Aim of the exercise: Starting with the line that has "-749,7 +749,7 @@", retype each line down to the end of the entries below, without leaving any out or adding any.

Records from a collection:
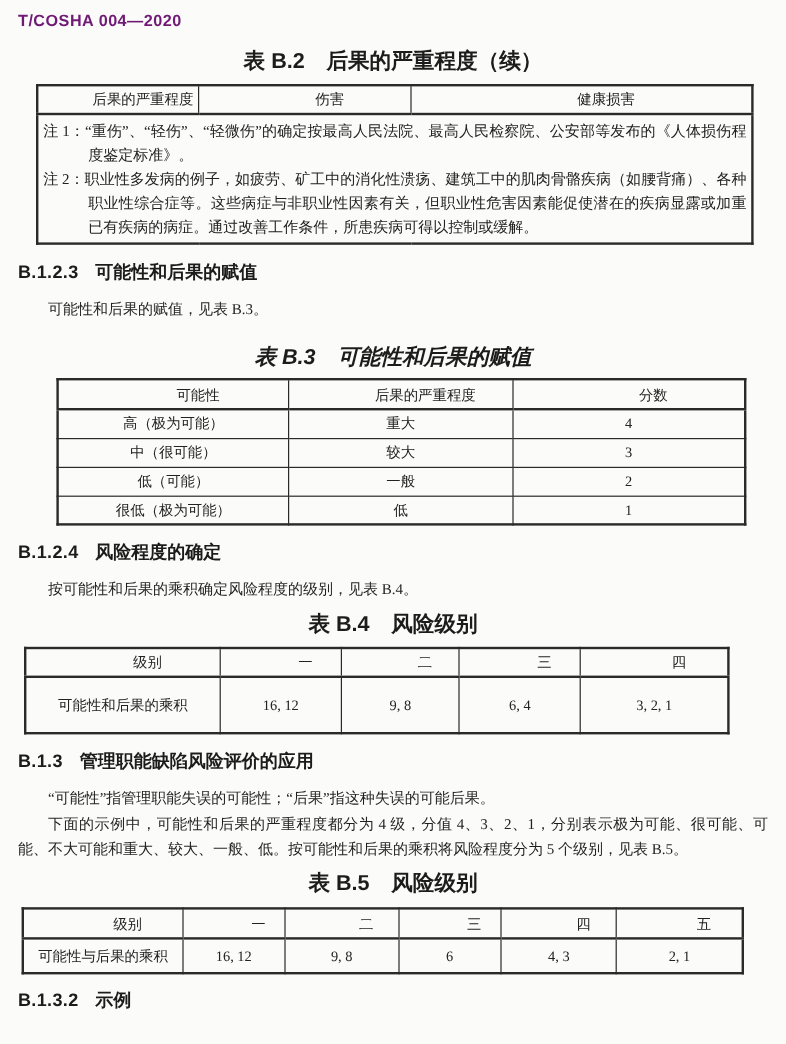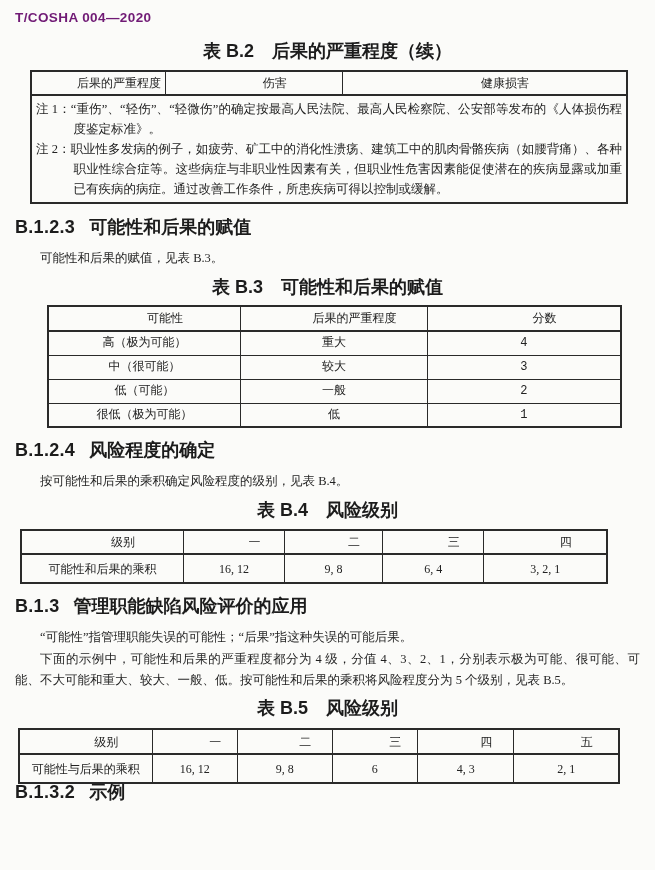--- a/index.html
+++ b/index.html
@@ -73,7 +73,7 @@
   .sec-heading {
     font-family: "Liberation Sans", "DejaVu Sans", sans-serif;
     font-weight: bold;
-    font-size: 18px;
+    font-size: 15px;
     color: #1c1c1c;
     line-height: 17px;
   }

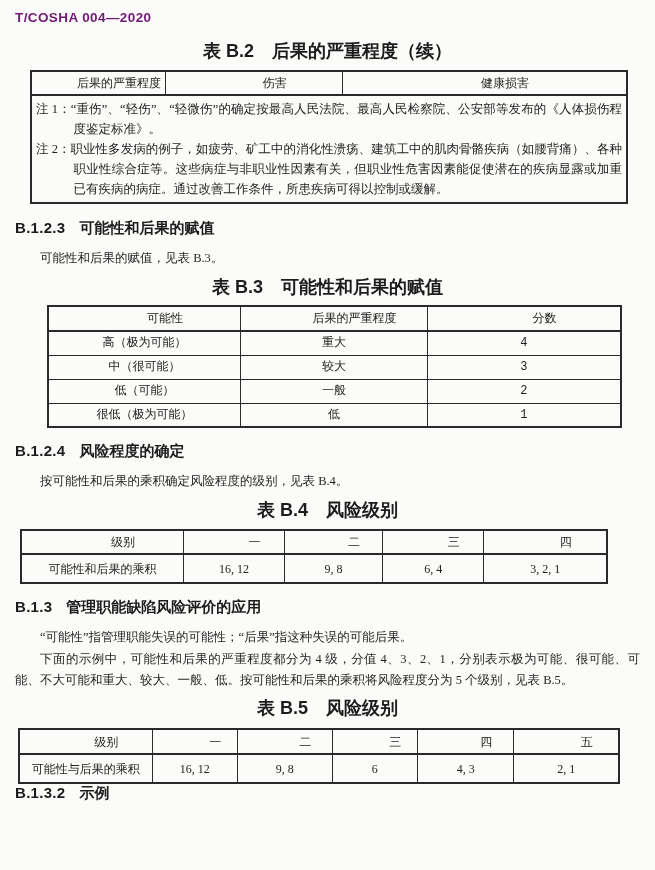--- a/index.html
+++ b/index.html
@@ -29,7 +29,7 @@
     color: #1c1c1c;
   }
   .c-b2 { margin-top: 14px; }
-  .c-b3 { margin-top: 6px; }
+  .c-b3 { margin-top: 16px; font-style: italic; }
   .c-b4 { margin-top: 6px; }
   .c-b5 { margin-top: 5px; }
 

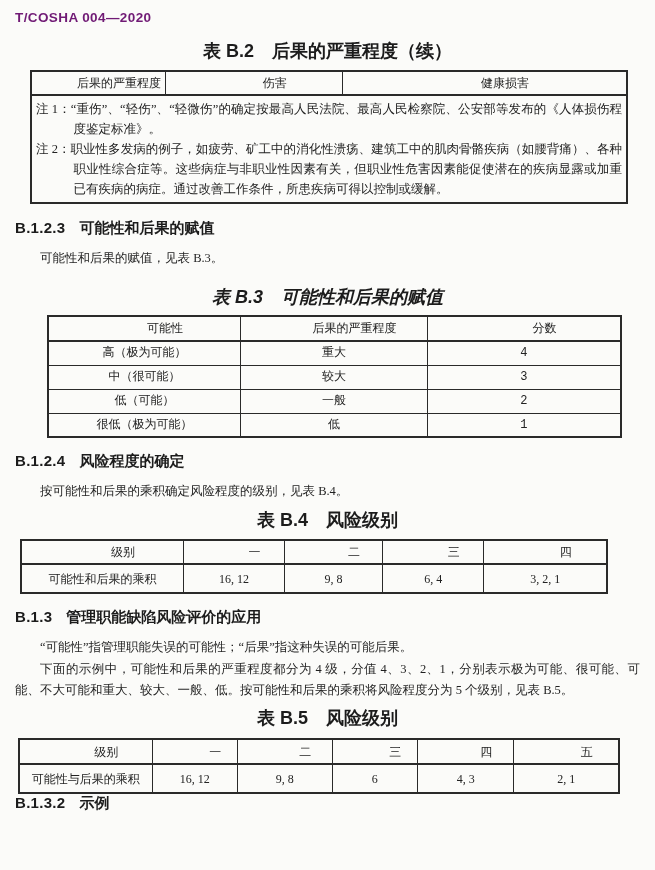--- a/index.html
+++ b/index.html
@@ -51,7 +51,7 @@
 
   table.t-b2 { margin-top: 7px; margin-left: 15px; width: 598px; }
   table.t-b3 { margin-top: 6px; margin-left: 32px; width: 575px; }
-  table.t-b3 td { height: 24px; font-family: Liberation Mono, monospace; }
+  table.t-b3 td { height: 24px; }
   table.t-b3 tr.hdr td { height: 25px; }
   table.t-b4 { margin-top: 7px; margin-left: 5px;  width: 588px; }
   table.t-b4 td { height: 29px; }

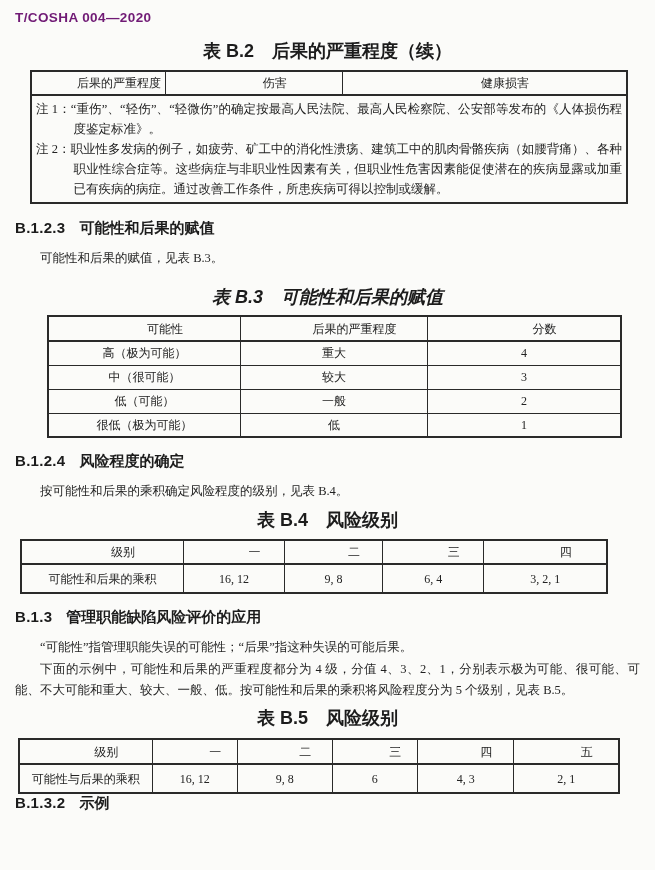--- a/index.html
+++ b/index.html
@@ -54,7 +54,7 @@
   table.t-b3 td { height: 24px; }
   table.t-b3 tr.hdr td { height: 25px; }
   table.t-b4 { margin-top: 7px; margin-left: 5px;  width: 588px; }
-  table.t-b4 td { height: 29px; }
+  table.t-b4 td { height: 47px; }
   table.t-b4 tr.hdr td { height: 24px; }
   table.t-b5 { margin-top: 8px; margin-left: 3px;  width: 602px; }
   table.t-b5 td { height: 29px; }

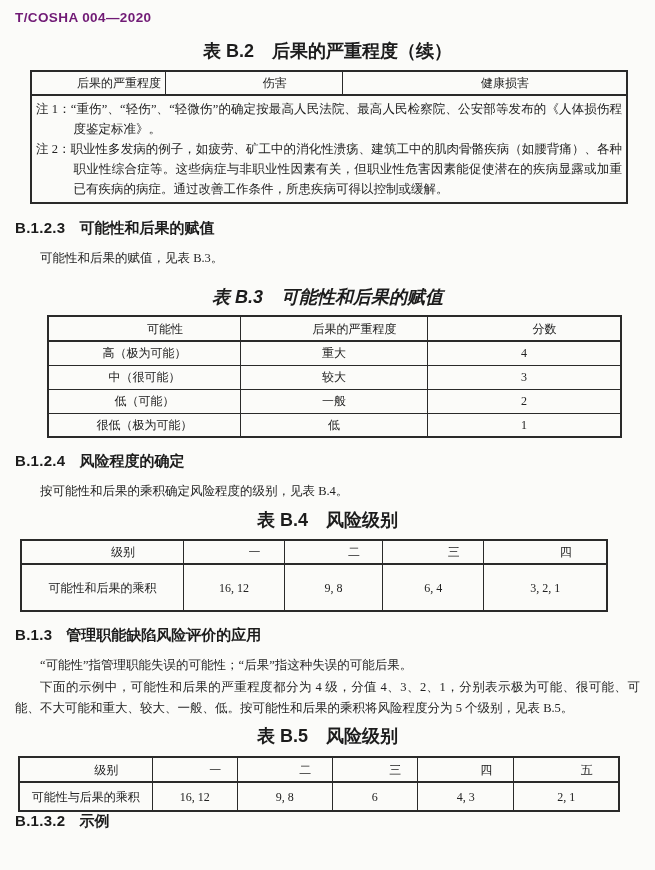--- a/index.html
+++ b/index.html
@@ -81,7 +81,7 @@
   .h-b124 { margin-top: 14px; }
   .h-b13  { margin-top: 14px; }
   .h-b131 { margin-top: 12px; }
-  .h-b132 { }
+  .h-b132 { margin-top: 13px; }
   .sec-num { margin-right: 14px; letter-spacing: 0.3px; }
 
   .para {

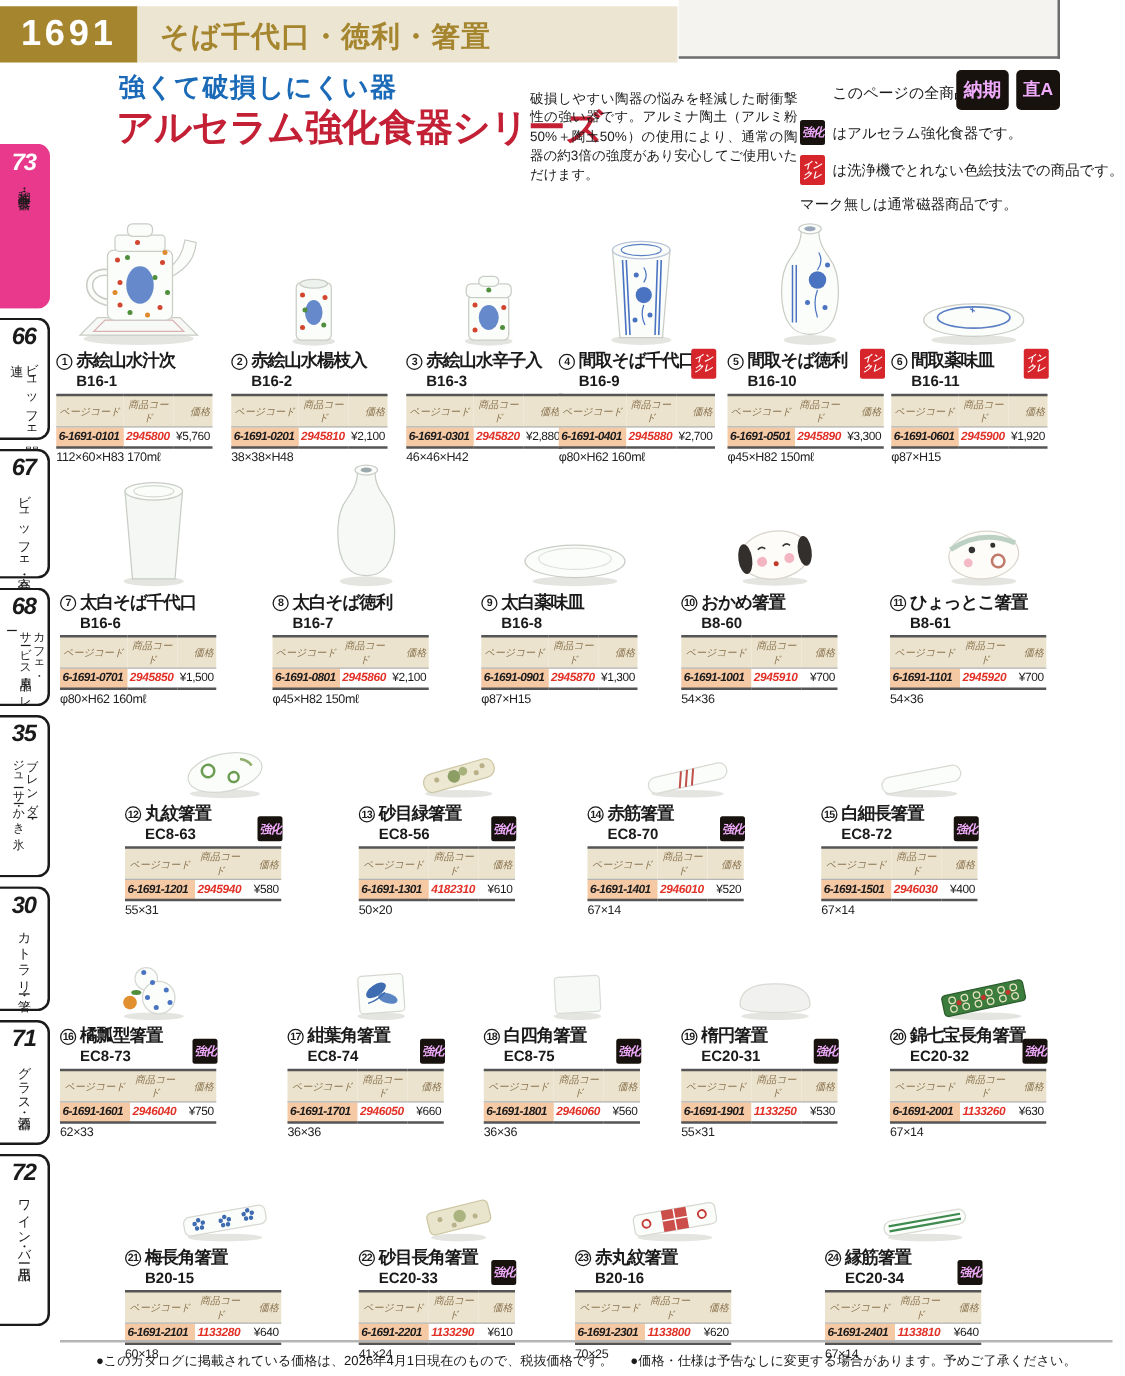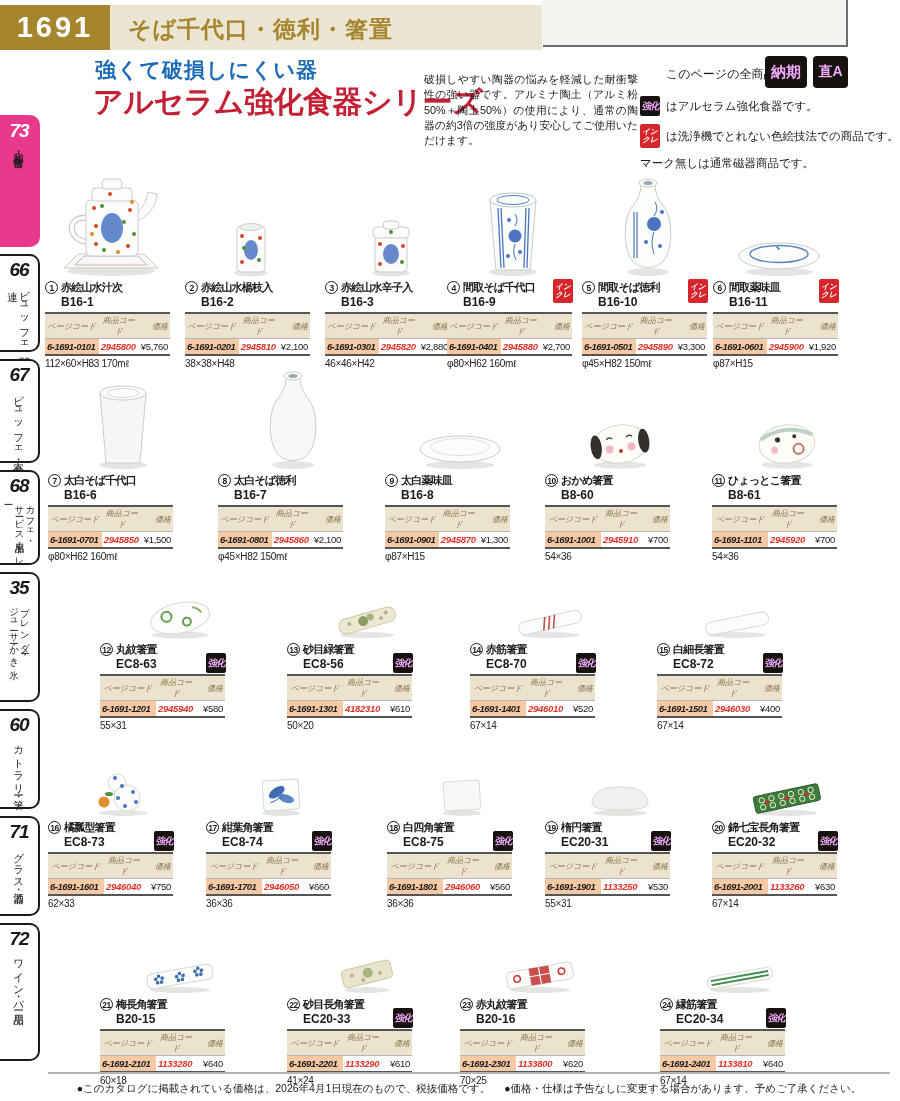--- a/index.html
+++ b/index.html
@@ -54,7 +54,7 @@
   .name-line{display:flex;align-items:center;gap:3px;}
   .num{min-width:13px;height:13px;border:1px solid #1a1a1a;border-radius:50%;font-size:8.5px;font-weight:bold;
     display:inline-flex;align-items:center;justify-content:center;letter-spacing:-0.5px;}
-  .pname{font-size:11px;font-weight:bold;letter-spacing:-0.8px;white-space:nowrap;}
+  .pname{font-size:14px;font-weight:bold;letter-spacing:-0.8px;white-space:nowrap;}
   .pcode{margin-left:16px;font-size:12px;font-weight:bold;letter-spacing:0;}
   .cbadge{position:absolute;}
   .cbadge.kyo{left:106px;top:11px;}

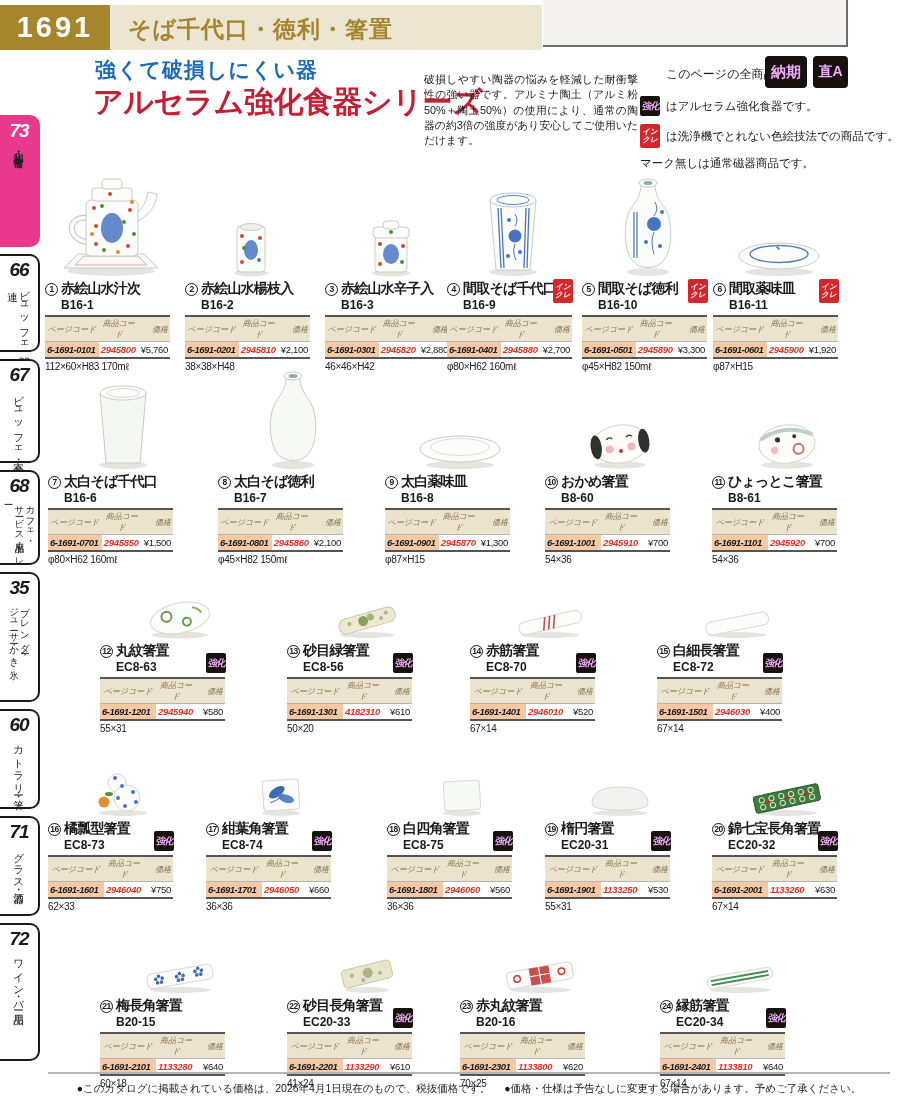--- a/index.html
+++ b/index.html
@@ -106,7 +106,7 @@
 ジューサー・かき氷</span>
 </div>
 <div class="tab" style="top:709px;height:100px">
-  <span class="tnum">60</span>
+  <span class="tnum">30</span>
   <span class="tlbl">カトラリー・箸</span>
 </div>
 <div class="tab" style="top:816px;height:100px">

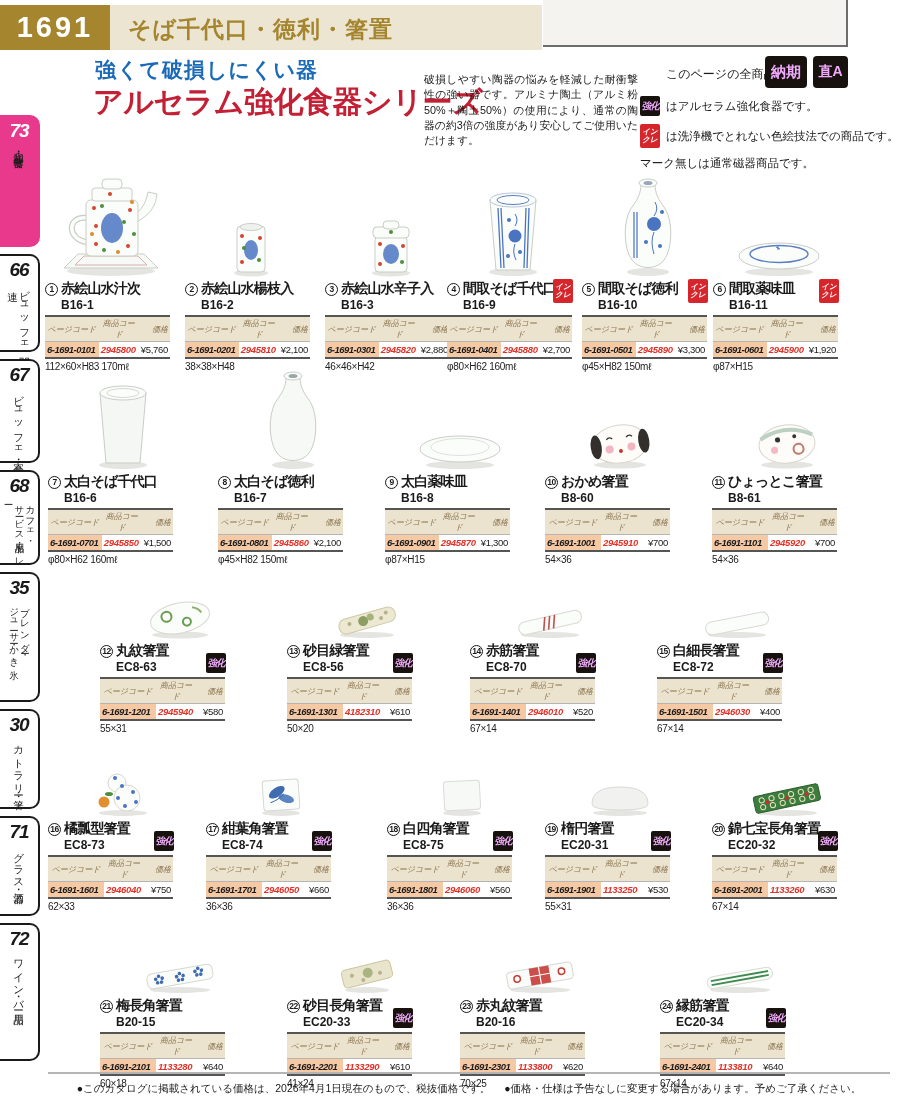--- a/index.html
+++ b/index.html
@@ -749,7 +749,7 @@
     </div>
   </div>
 
-  <div class="cell" style="left: 206px; top: 733px; width: 150px;">
+  <div class="cell" style="left: 230px; top: 733px; width: 150px;">
     <div class="img-box" style="height: 85px;">
         <svg width="50" height="46" viewBox="0 0 50 46">
           <ellipse cx="25" cy="41" rx="19" ry="3" fill="#e4e4e0"></ellipse>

Result below:
@@ -749,7 +749,7 @@
     </div>
   </div>
 
-  <div class="cell" style="left: 206px; top: 733px; width: 150px;">
+  <div class="cell" style="left: 230px; top: 733px; width: 150px;">
     <div class="img-box" style="height: 85px;">
         <svg width="50" height="46" viewBox="0 0 50 46">
           <ellipse cx="25" cy="41" rx="19" ry="3" fill="#e4e4e0"></ellipse>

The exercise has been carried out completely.